As an adult, I've witnessed disasters routinely get remedied quicker, better etc than predicted. And we are incredibly meh about it.
Y2K was supposed to be a global financial disaster. It gets remembered like "Ha! Can you imagine those dummies stocked their basements with 5 years of flour like this was supposed to be a disaster?!"
When Iraq set Kuwaiti oil wells on fire, it was predicted that they would burn for years and be a global environmental disaster. Instead, crack teams from around the world converged on the country and invented new techniques to resolve it. They were all out in six months, with essentially no fanfare for this miracle.
Afterwards, the desert bloomed from the combination of fertilizer (soot from the fires) and water (from putting them out) like no one had seen in twenty years. That was also given no fanfare.
I'm in no position to do disaster prep. My life is an ongoing disaster and crisis management is all I can arrange for myself currently. But I also mostly just don't really see unmitigated disasters in the news of the sort that were the norm in my childhood.
Instead, I often see "Disaster In The News! Prediction: 200k Will Die!!!" Follow up: "200 people died. Meh. On to more exciting News."
Not something that stockpiling food in the basement would have helped with.
Across the Atlantic, Puerto Rico is in a disaster state again, and the flow of refugees is from Honduras and Guatemala. Part of the news response is complaining that not enough of them are dying on the way.
So I'm aware there are terrible things that go on in the world that no one really does anything about. I was openly homeless for years. No one did any fundraisers to rescue me and I continue to see comments on HN that basically dismiss homelessness in the US as "just a bunch of junkies and crazies, not a systemic issue."
I guess I'm more wondering out loud how much it matters to me personally to do this kind of prep as an American who is no longer in California. The world currently seems to divide up between disasters that do get mitigated handily and those where, as you say, some provisions in your basement wouldn't have protected you.
As noted above, I'm in no position to do disaster prep currently for myself. I still live hand to mouth.
Yet, I participate in community meetings and try to help make the area I'm in better in some ways.
I do wish the US had more humane policies for dealing with refugees from Central and South America. I hate what little I read about that stuff.
But I don't tend to comment on it because I don't really have a solution and I imagine a real solution would involve interceding at the source -- ie sending some kind of aid to the countries these refugees are coming from. I don't imagine that would go over well. I imagine that would get mocked a la "Don't piss off the US or they will bring freedom to you, too."
Middle of the night half-baked thought kind of wondering how much it matters to me that I can't currently do this kind of disaster prep. Is it just one more thing I should be helplessly wringing my hands about and feeling sorry for myself over? Or is it sufficient that I do what I can to try to be a resource for my community for issues like homelessness?
My mother grew up in Germany during WW2 and it's aftermath. She never say still. She was constantly doing something. She only watched TV while ironing.
A lot of what she did involved helping people around her to make their lives work better. I think she understood something many Americans don't about how civilized life can come apart at the seams overnight and she invested her time and energy in saying "Not on my watch, it won't."

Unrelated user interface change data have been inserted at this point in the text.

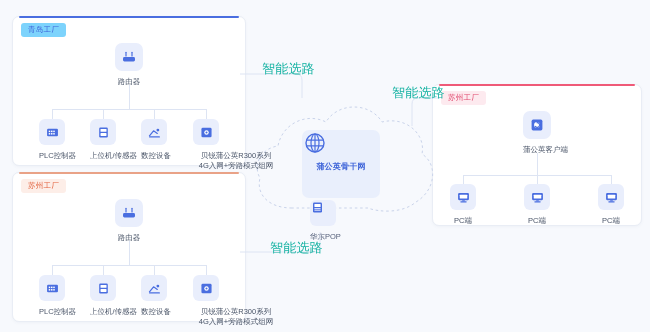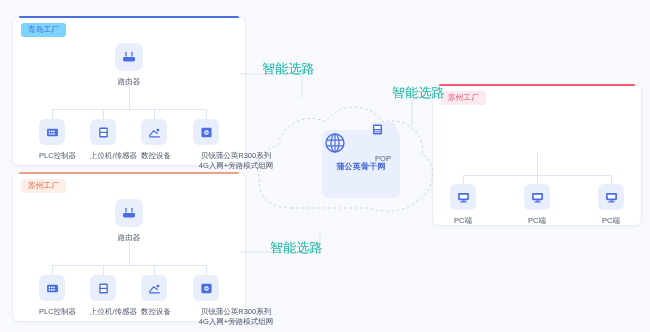--- a/index.html
+++ b/index.html
@@ -61,21 +61,21 @@
   .ln{position:absolute;background:#dde4f3;}
   .lnv{width:1px;}
   .lnh{height:1px;}
 
   
   #cloud-wrap{position:absolute;left:250px;top:92px;width:190px;height:140px;}
   #cloud-wrap svg{position:absolute;left:0;top:0;}
   #backbone{
     position:absolute;left:52px;top:38px;width:78px;height:68px;
     background:#e9effc;border-radius:7px;
-    display:flex;flex-direction:column;align-items:center;justify-content:center;margin-left:20px;
+    display:flex;flex-direction:column;align-items:center;justify-content:center;
   }
   #backbone .bb-label{
     margin-top:5px;font-size:8px;line-height:10px;color:#3d63d8;font-weight:bold;
     letter-spacing:.2px;
   }
 
   .pop{position:absolute;text-align:center;}
   .pop .nlabel{color:#55607a;}
 
   
@@ -237,20 +237,30 @@
       </div>
       <div class="nlabel wrap">贝锐蒲公英R300系列</div>
       <div class="nlabel wrap" style="margin-top:0;">4G入网+旁路模式组网</div>
     </div>
   </div>
 
   <div class="panel" id="panel-remote">
     <div class="topbar" style="background:#ef5a78;"></div>
     <div class="badge pink">苏州工厂</div>
 
+    <div class="node" style="left:90px;top:26px;width:28px;">
+      <div class="chip lg">
+        <svg width="16" height="16" viewBox="0 0 16 16" aria-hidden="true">
+          <rect x="2.6" y="2.6" width="10.8" height="10.8" rx="1.6" fill="#4a6ee0"></rect>
+          <circle cx="8" cy="8" r="2.9" fill="#ffffff"></circle>
+          <path d="M8 5.6 A2.4 2.4 0 1 1 6.2 9.4" stroke="#4a6ee0" stroke-width="1.1" fill="none" stroke-linecap="round"></path>
+        </svg>
+      </div>
+      <div class="nlabel">蒲公英客户端</div>
+    </div>
 
     <div class="ln lnv" style="left:104px;top:68px;height:22px;"></div>
     <div class="ln lnh" style="left:30px;top:90px;width:148px;"></div>
     <div class="ln lnv" style="left:30px;top:90px;height:9px;"></div>
     <div class="ln lnv" style="left:104px;top:90px;height:9px;"></div>
     <div class="ln lnv" style="left:178px;top:90px;height:9px;"></div>
 
     <div class="node" style="left:17px;top:99px;width:26px;">
       <div class="chip">
         <svg width="15" height="15" viewBox="0 0 16 16" aria-hidden="true">
@@ -306,32 +316,32 @@
         <svg width="26" height="26" viewBox="0 0 26 26" aria-hidden="true">
           <circle cx="13" cy="13" r="9" fill="none" stroke="#4a6ee0" stroke-width="1.4"></circle>
           <ellipse cx="13" cy="13" rx="4" ry="9" fill="none" stroke="#4a6ee0" stroke-width="1.2"></ellipse>
           <path d="M4.4 10.2 H21.6 M4.4 15.8 H21.6 M13 4 V22" stroke="#4a6ee0" stroke-width="1.2" fill="none"></path>
         </svg>
       </span>
       <div class="bb-label">蒲公英骨干网</div>
     </div>
 
 
-    <div class="pop" style="left:120px;top:30px;width:26px;">
+
+    <div class="pop" style="left:60px;top:108px;width:26px;">
       <div class="chip">
         <svg width="15" height="15" viewBox="0 0 16 16" aria-hidden="true">
           <rect x="3.2" y="2.6" width="9.6" height="10.8" rx="1.3" fill="#4a6ee0"></rect>
           <rect x="4.7" y="4.2" width="6.6" height="3.3" rx="0.6" fill="#ffffff"></rect>
           <rect x="4.7" y="8.8" width="6.6" height="0.9" fill="#ffffff"></rect>
           <rect x="4.7" y="10.4" width="6.6" height="0.9" fill="#ffffff"></rect>
         </svg>
       </div>
-      <div class="nlabel">POP</div>
-    </div>
-
+      <div class="nlabel">华东POP</div>
+    </div>
   </div>
 
   <div class="route" style="left:240px;top:70px;">
     <svg width="70" height="28" viewBox="0 0 70 28" aria-hidden="true">
       <path d="M0 4 H56 Q62 4 62 10 V28" fill="none" stroke="#dde4f3" stroke-width="1"></path>
     </svg>
   </div>
   <div class="sr" style="left:262px;top:64px;">智能选路</div>
 
   <div class="route" style="left:384px;top:96px;">

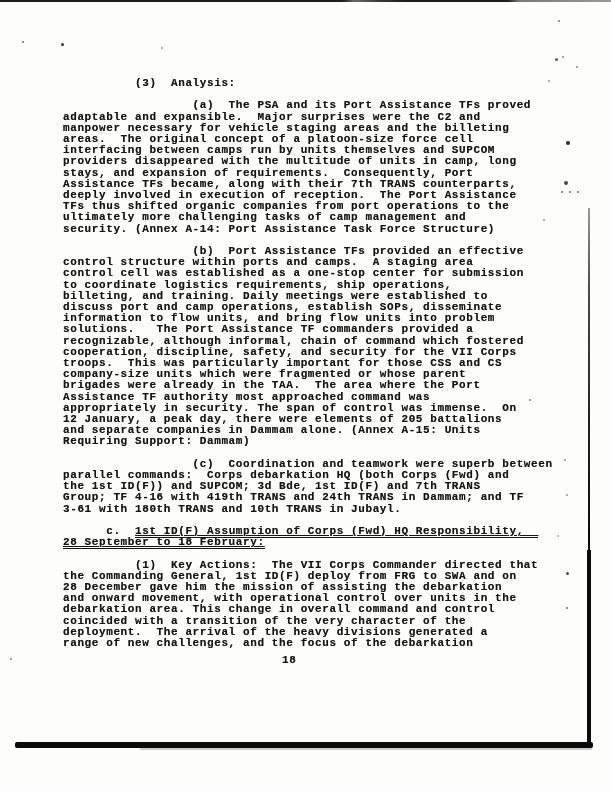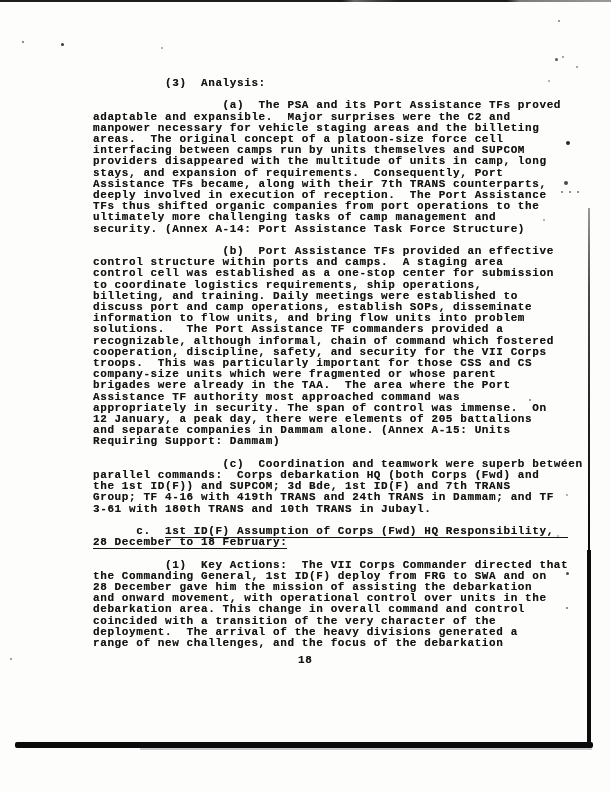--- a/index.html
+++ b/index.html
@@ -15,26 +15,26 @@
     margin: 0;
     font-family: "Liberation Mono", "DejaVu Sans Mono", monospace;
     font-weight: bold;
     font-size: 11px;
     line-height: 11.2px;
     letter-spacing: 0.6px;
     color: #151515;
     white-space: pre;
     text-shadow: 0 0 0.4px rgba(10,10,10,0.55);
   }
-  .text-block { position: absolute; left: 63px; top: 78px; margin-left: 30px; }
+  .text-block { position: absolute; left: 63px; top: 78px; }
   .text-block .typed + .typed { margin-top: 11.2px; }
-  .u { border-bottom: 1.7px solid #151515; }
+  .u { border-bottom: 1.7px solid #151515; text-decoration: underline; }
   .page-number {
     position: absolute;
-    left: 298px;
+    left: 282px;
     top: 655px;
   }
   
   .top-scan-line {
     position: absolute; left: 0; top: 0; width: 611px; height: 2px;
     background: linear-gradient(90deg,
       #1e1e1e 0%, #1e1e1e 56%, #6a6a6a 58%, #3c3c3c 62%, #1e1e1e 66%,
       #1e1e1e 83%, #7a7a7a 85%, #9a9a9a 100%);
   }
   .right-scan-line {
@@ -119,21 +119,21 @@
 appropriately in security. The span of control was immense.  On
 12 January, a peak day, there were elements of 205 battalions
 and separate companies in Dammam alone. (Annex A-15: Units
 Requiring Support: Dammam)</pre>
     <pre class="typed">                  (c)  Coordination and teamwork were superb between
 parallel commands:  Corps debarkation HQ (both Corps (Fwd) and
 the 1st ID(F)) and SUPCOM; 3d Bde, 1st ID(F) and 7th TRANS
 Group; TF 4-16 with 419th TRANS and 24th TRANS in Dammam; and TF
 3-61 with 180th TRANS and 10th TRANS in Jubayl.</pre>
     <pre class="typed"><span>      c.  </span><span class="u">1st ID(F) Assumption of Corps (Fwd) HQ Responsibility,  </span>
-<span class="u">28 December to 18 February:</span></pre>
+<span class="u">28 September to 18 February:</span></pre>
     <pre class="typed">          (1)  Key Actions:  The VII Corps Commander directed that
 the Commanding General, 1st ID(F) deploy from FRG to SWA and on
 28 December gave him the mission of assisting the debarkation
 and onward movement, with operational control over units in the
 debarkation area. This change in overall command and control
 coincided with a transition of the very character of the
 deployment.  The arrival of the heavy divisions generated a
 range of new challenges, and the focus of the debarkation</pre>
   </div>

I think that's basically where I'm at mentally as well. I participate in public meetings locally and develop homeless resources online, etc, even though I am frequently broke because those are things I can do much more effectively than I can earn an adequate living for myself. Though an adequate living is probably around the corner, so hopefully I will keep investing in fostering civility as an antidote or prophylactic to disaster without continuing to live with ongoing personal crisis myself.
But maybe my endpoint was your starting point, since you were trained by your mother, and maybe you're already a black-belt tightwad I'm foolishly mansplaining to. But hopefully my comment will be useful to someone.
Living hand to rent is in my experience more difficult, and of course there's not that much food you can stock up in a tent on the King Street sidewalk.
I was homeless for nearly six years. I got into a room initially where cooking wasn't going to work and then we moved to a room last summer where cooking a bit does work, but the fridge died our second day here.
So for over a year, we had a fridge but no means to cook and then for several months now we've had the means to cook but no fridge. This meant that whether we got takeout or cooked, food had to be purchased just prior to having a meal.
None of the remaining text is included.